The proposed changes are:

Podcast: Pre-caching - Guard against fetching same feed multiple times
This change ensures that only one pre-caching attempt per day will be made for each feed. At present, a pre-caching attempt may be made on each occasion that the user browses within the podcast menu.
Podcast: Pre-caching - Randomize image & moreInfo caching period
This change implements randomization of the cache period, to reduce the likelihood that future cache refreshes will happen all at once. It also sets the cache period for a podcast's 'moreInfo' data to the same period as the podcast image. At present that data is only cached for the default period of one hour, which can become burdensome if the user has many feeds.
Podcast: Pre-caching - Refresh pre-cached data while browsing a feed
This change implements an opportunistic refresh of the cache when the user browses into a podcast feed. It will help to keep the cache up to date.
Podcast: Pre-caching - Schedule activity over an extended period
This change spreads out the pre-caching activity by launching each feed at 30 second intervals. Lower powered servers will benefit from this somewhat laid back approach. It does mean that a user with a large number of feeds will wait longer to see the podcast images properly populated, but perhaps that is not so very important.
Update: Commit now revised - refer below.

When browsing within the podcast menu, pre-caching activity will be initiated for each feed where pre-cached image or podcast info data is not found. A guard is needed to prevent launching the pre-cache process multiple times for the same feed. This will happen whenever the user is browsing within the podcast menu and a pre-existing pre-cache process has been launched but has not completed. This can have an adverse impact on modestly powered servers, and/or where there are a large number of feeds to be handled. This change handles the issue by pre-caching place-holder data each time a feed pre-cache process is started. The place-holder data will be replaced by real data when the process completes.

At present, a podcast's 'moreInfo' data is cached for the default period of one hour, in contrast to image data which is cached for 90 days. This generates regular pre-caching activity, at at least hourly intervals, whenever the user browses within the podcast menu. This can become a significant burden if the user subscribes to more than a handful of feeds. This change aligns the caching period with image data. Staleness will not be a significant issue, as this data rarely changes. Additionally, the caching period is now randomized to fall within a window of +/- 10 days about 90 days. This will reduce the chance that all cached data becomes stale at the same time, thereby spreading the impact of pre-caching activity over a number of user browse sessions.

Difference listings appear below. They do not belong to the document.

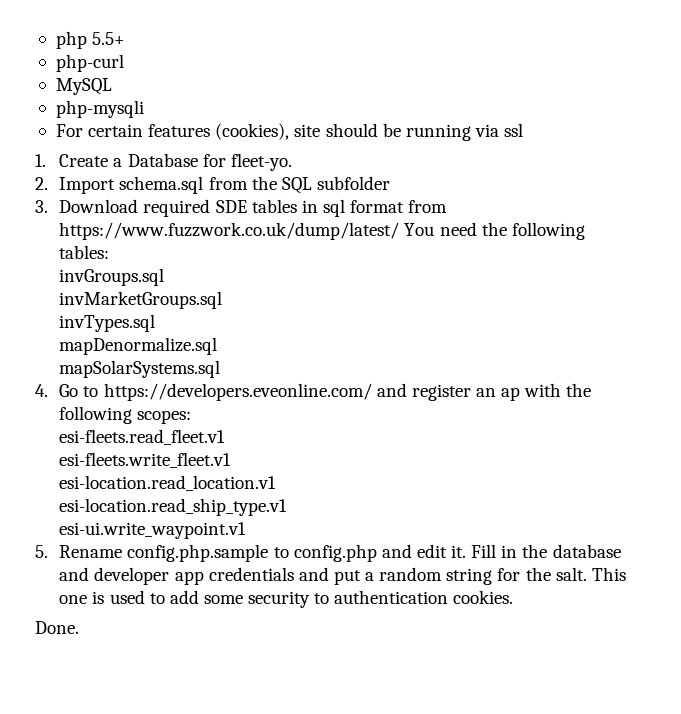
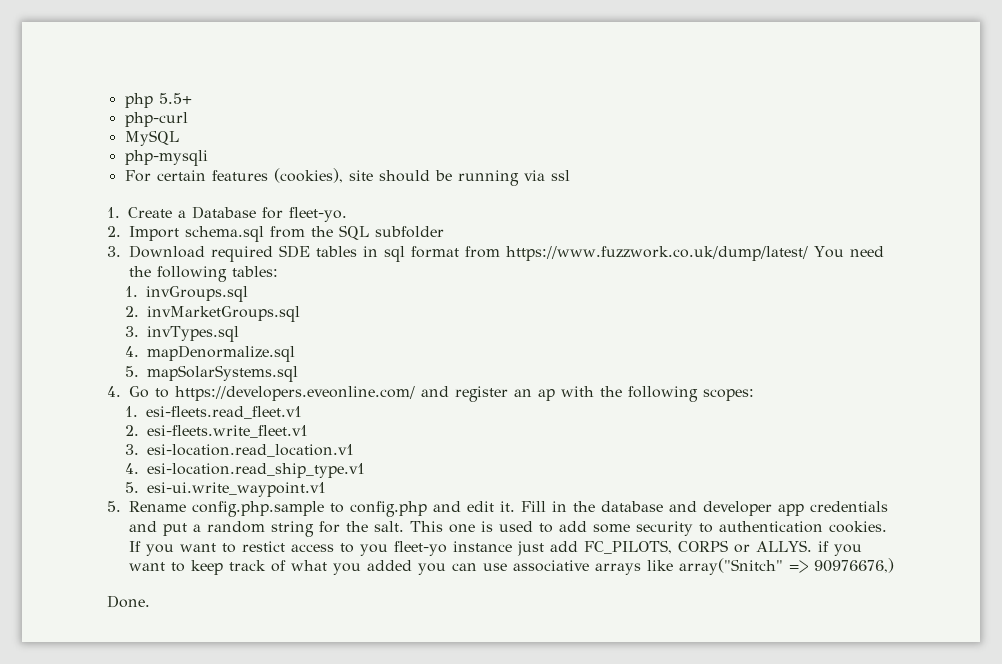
- invGroups.sql
+ 1. invGroups.sql
- invMarketGroups.sql
+ 2. invMarketGroups.sql
- invTypes.sql
+ 3. invTypes.sql
- mapDenormalize.sql
+ 4. mapDenormalize.sql
- mapSolarSystems.sql
+ 5. mapSolarSystems.sql
- esi-fleets.read_fleet.v1
+ 1. esi-fleets.read_fleet.v1
- esi-fleets.write_fleet.v1
+ 2. esi-fleets.write_fleet.v1
- esi-location.read_location.v1
+ 3. esi-location.read_location.v1
- esi-location.read_ship_type.v1
+ 4. esi-location.read_ship_type.v1
- esi-ui.write_waypoint.v1
+ 5. esi-ui.write_waypoint.v1
+ If you want to restict access to you fleet-yo instance just add FC_PILOTS, CORPS or ALLYS. if you want to keep track of what you added you can use associative arrays like array("Snitch" => 90976676,)

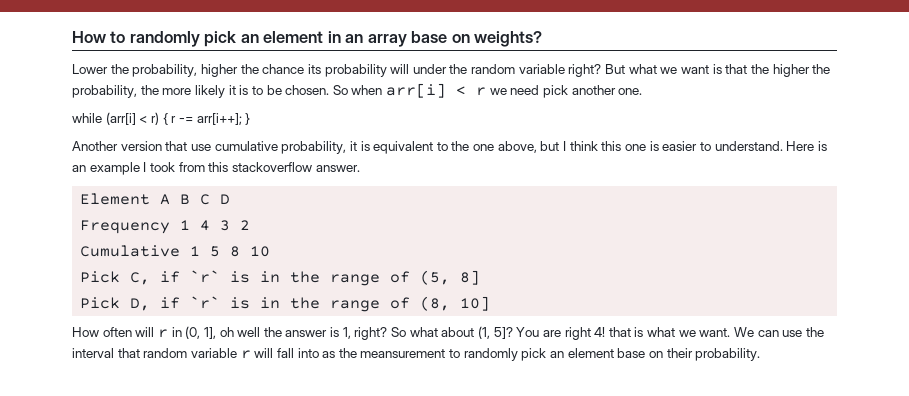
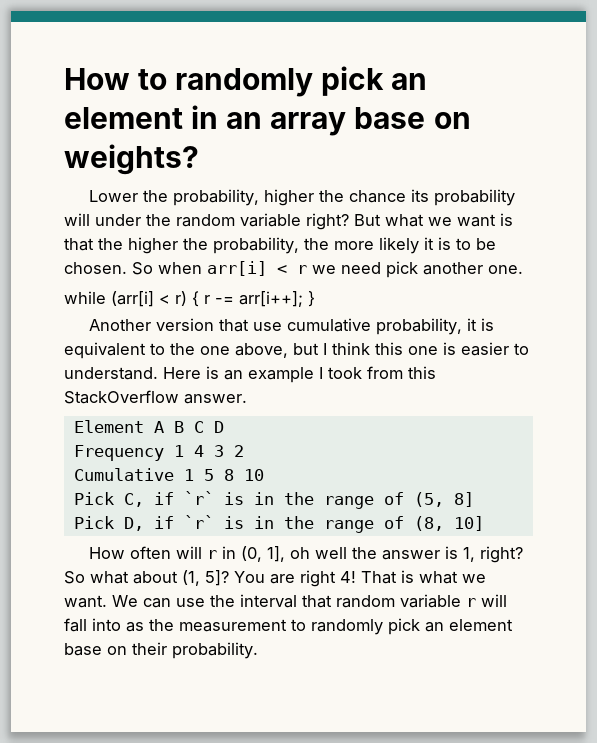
- Here is an example I took from this stackoverflow answer.
+ Here is an example I took from this StackOverflow answer.
- You are right 4! that is what we want.
+ You are right 4! That is what we want.
- We can use the interval that random variable r will fall into as the meansurement to randomly pick an element base on their probability.
+ We can use the interval that random variable r will fall into as the measurement to randomly pick an element base on their probability.

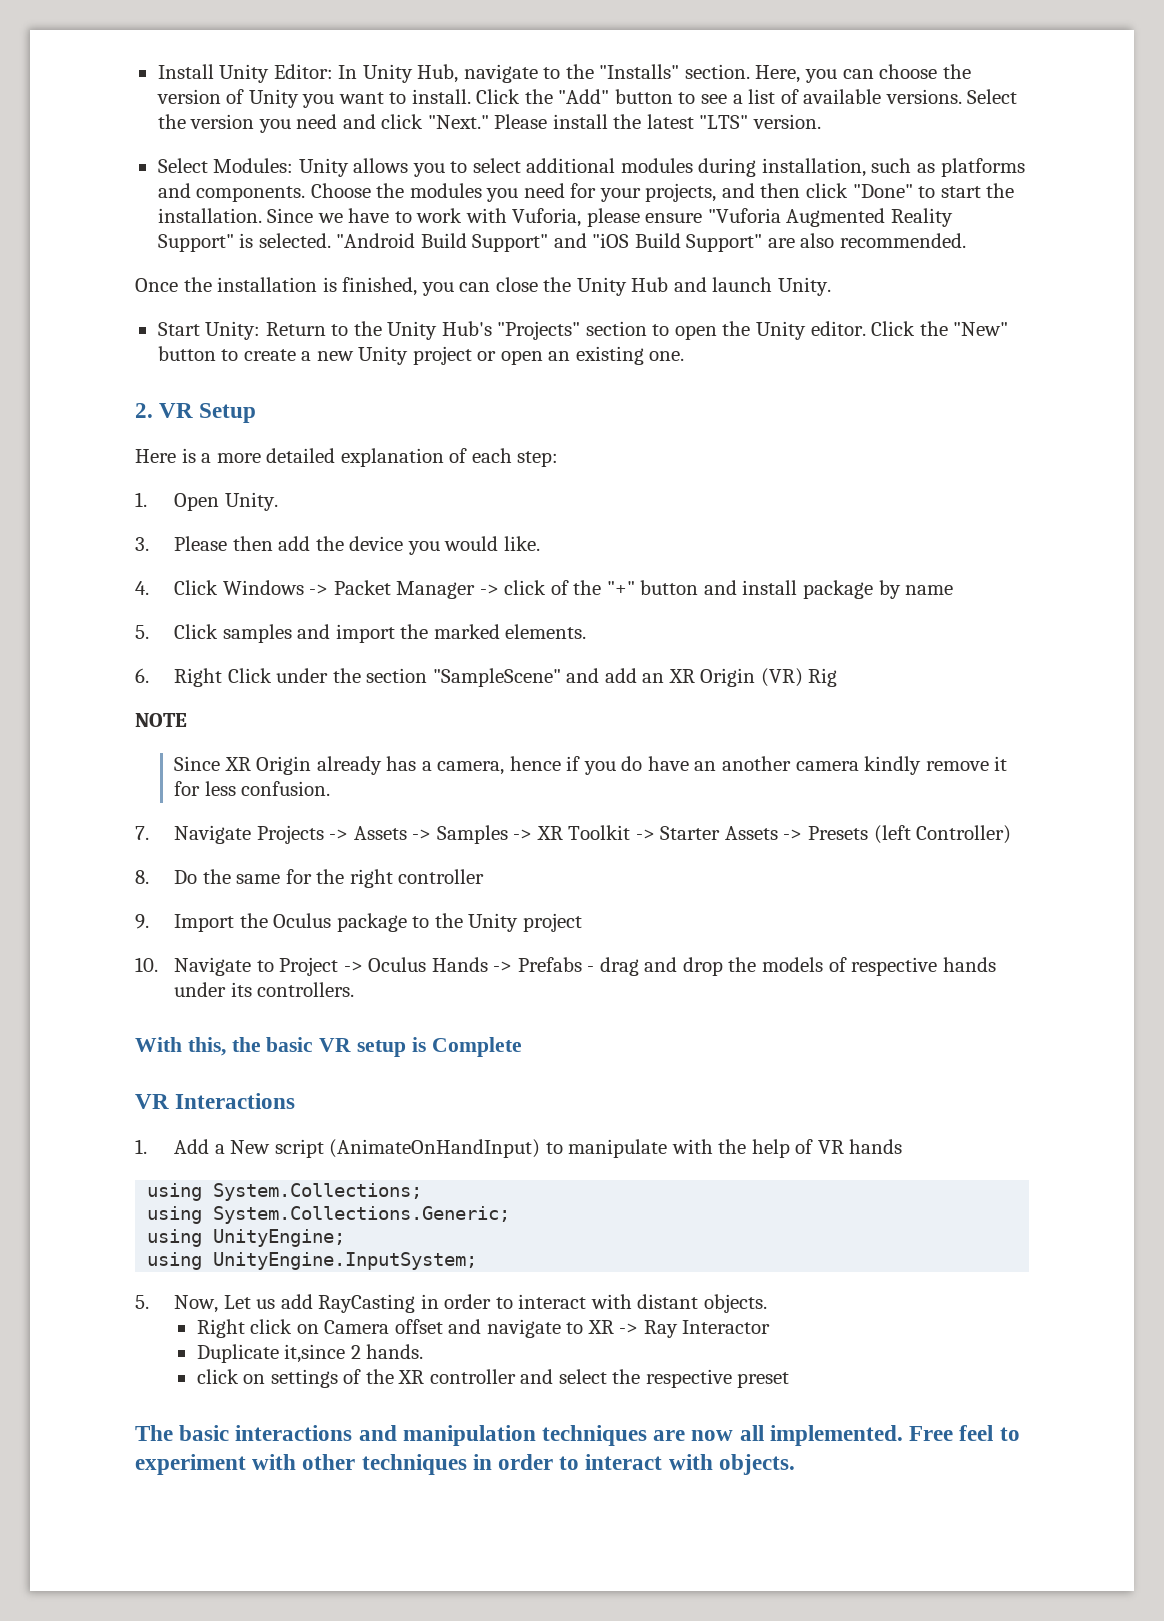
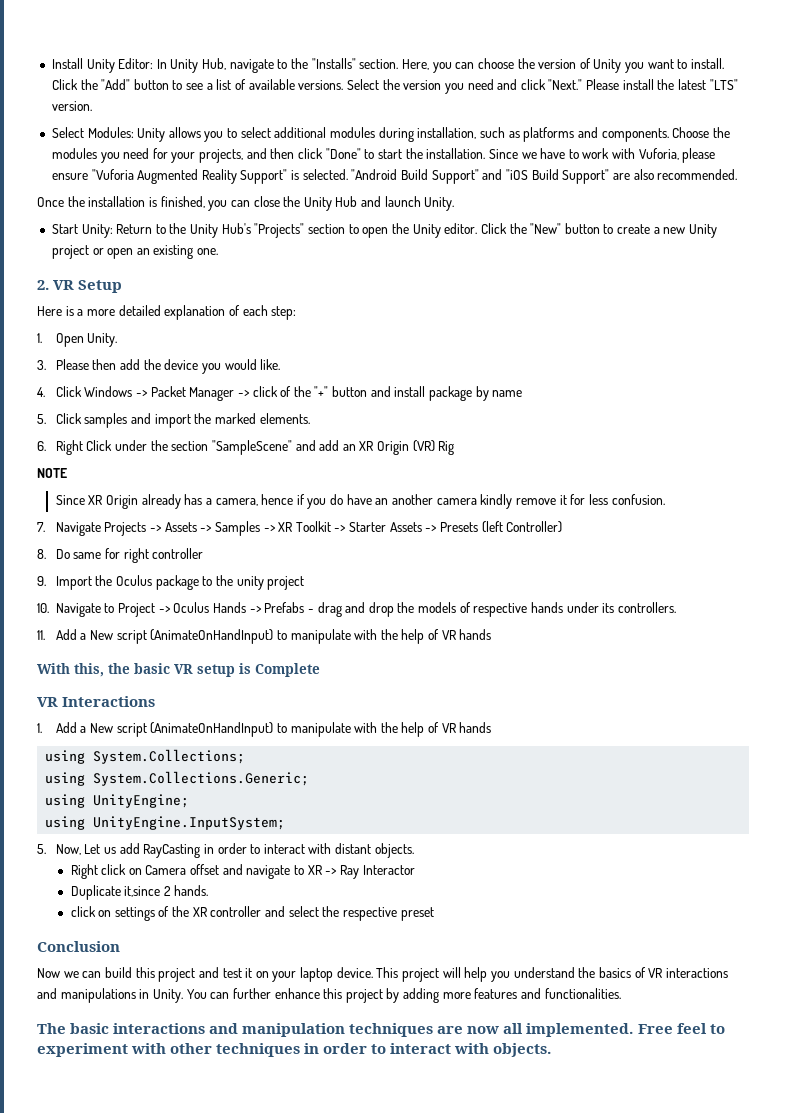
- 8. Do the same for the right controller
+ 8. Do same for right controller
- 9. Import the Oculus package to the Unity project
+ 9. Import the Oculus package to the unity project
+ 11. Add a New script (AnimateOnHandInput) to manipulate with the help of VR hands
+ Conclusion
+ Now we can build this project and test it on your laptop device. This project will help you understand the basics of VR interactions and manipulations in Unity. You can further enhance this project by adding more features and functionalities.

Take the opportunity to refresh/update a podcast's pre-cached data while browsing the feed. This is, essentially, free, and extends the life of the cached data. By preventing cached data from becoming stale, we reduce the burden of podcast feed pre-caching activity that can take place whenever the user browses within the podcast menu.

philippe44 · 2021-09-26T19:20:09Z

You're right about the load on more simple servers and the need to not query the same thing multiple times, I often forget that LMS redescend XML tree multiple time over navigation, but don't you think that something basic like that would be good enough

sub handleFeed {
	my ($client, $cb, $params, $args) = @_;

	my $items = [];
	my $provider = getProviderByName();

	# populate provider's custom menu
	foreach my $item (@{$provider->getMenuItems($client)}) {
		$item->{name}  ||= cstring($client, 'PLUGIN_PODCAST_SEARCH');
		$item->{type}  ||= 'search';
		$item->{url}   ||= \&searchHandler unless $item->{enclosure};
		$item->{passthrough} ||= [ { provider => $provider, item => $item } ];

		if (!$item->{image} || ref $item->{image}) {
			$item->{image} = 'html/images/search.png';
		}

		push @$items, $item;
	}

	# then add recently played
	push @$items, {
		name  => cstring($client, 'PLUGIN_PODCAST_RECENTLY_PLAYED'),
		url   => \&recentHandler,
		type  => 'link',
		image => __PACKAGE__->_pluginDataFor('icon'),
	};

	# then existing feeds
	my @feeds = @{$prefs->get('feeds')};
	my @need;
	my $fetch;
	
	foreach ( @feeds ) {
		my $url = $_->{value};
		my $image = $cache->get('podcast-rss-' . $url);

		push @$items, {
			name => $_->{name},
			url  => $url,
			favorites_url => $url,
			favorites_type => 'link',
			parser => 'Slim::Plugin::Podcast::Parser',
			image => $image || __PACKAGE__->_pluginDataFor('icon'),
			playlist => $url,
		};

		unless ($image && $cache->get('podcast_moreInfo_' . $url)) {
			$cache->set('podcast-rss-' . $url, __PACKAGE__->_pluginDataFor('icon'), '1days');
			$cache->set('podcast_moreInfo_' . $url, {}, '1days');
			push (@need, $url);
		}	
	}

	$fetch = sub {
		my $url = pop @need;
		Slim::Formats::XML->getFeedAsync(
			sub {
				_precacheShowDetails($url, $_[0]);
				$fetch->();
			},
			sub {
				$log->warn("can't get $url RSS feed information: ", $_[0]);
				$fetch->();
			},
			{
				parser => 'Slim::Plugin::Podcast::Parser',
				url => $url,
				expires => 86400,
			}
		) if $url;
	};
	
	# get missing cache images & moreinfo if any
	$fetch->();
	
	$cb->({
		items => $items,
		actions => {
			info => {
				command   => ['podcastinfo', 'items'],
				variables => [ 'url', 'url', 'name', 'name', 'image', 'image' ],
			},
		}
	});
}

I'm not a big fan of timers in general and this alternative simply serialize the requests, so there is no flooding of 100's and when descending a tree, grabbing the episodes of a single feed will simply enter into concurrence with just one caching request. It's faster (no need to wait 30s) when the opportunity permits, while not being in the way of other user-requested browsing.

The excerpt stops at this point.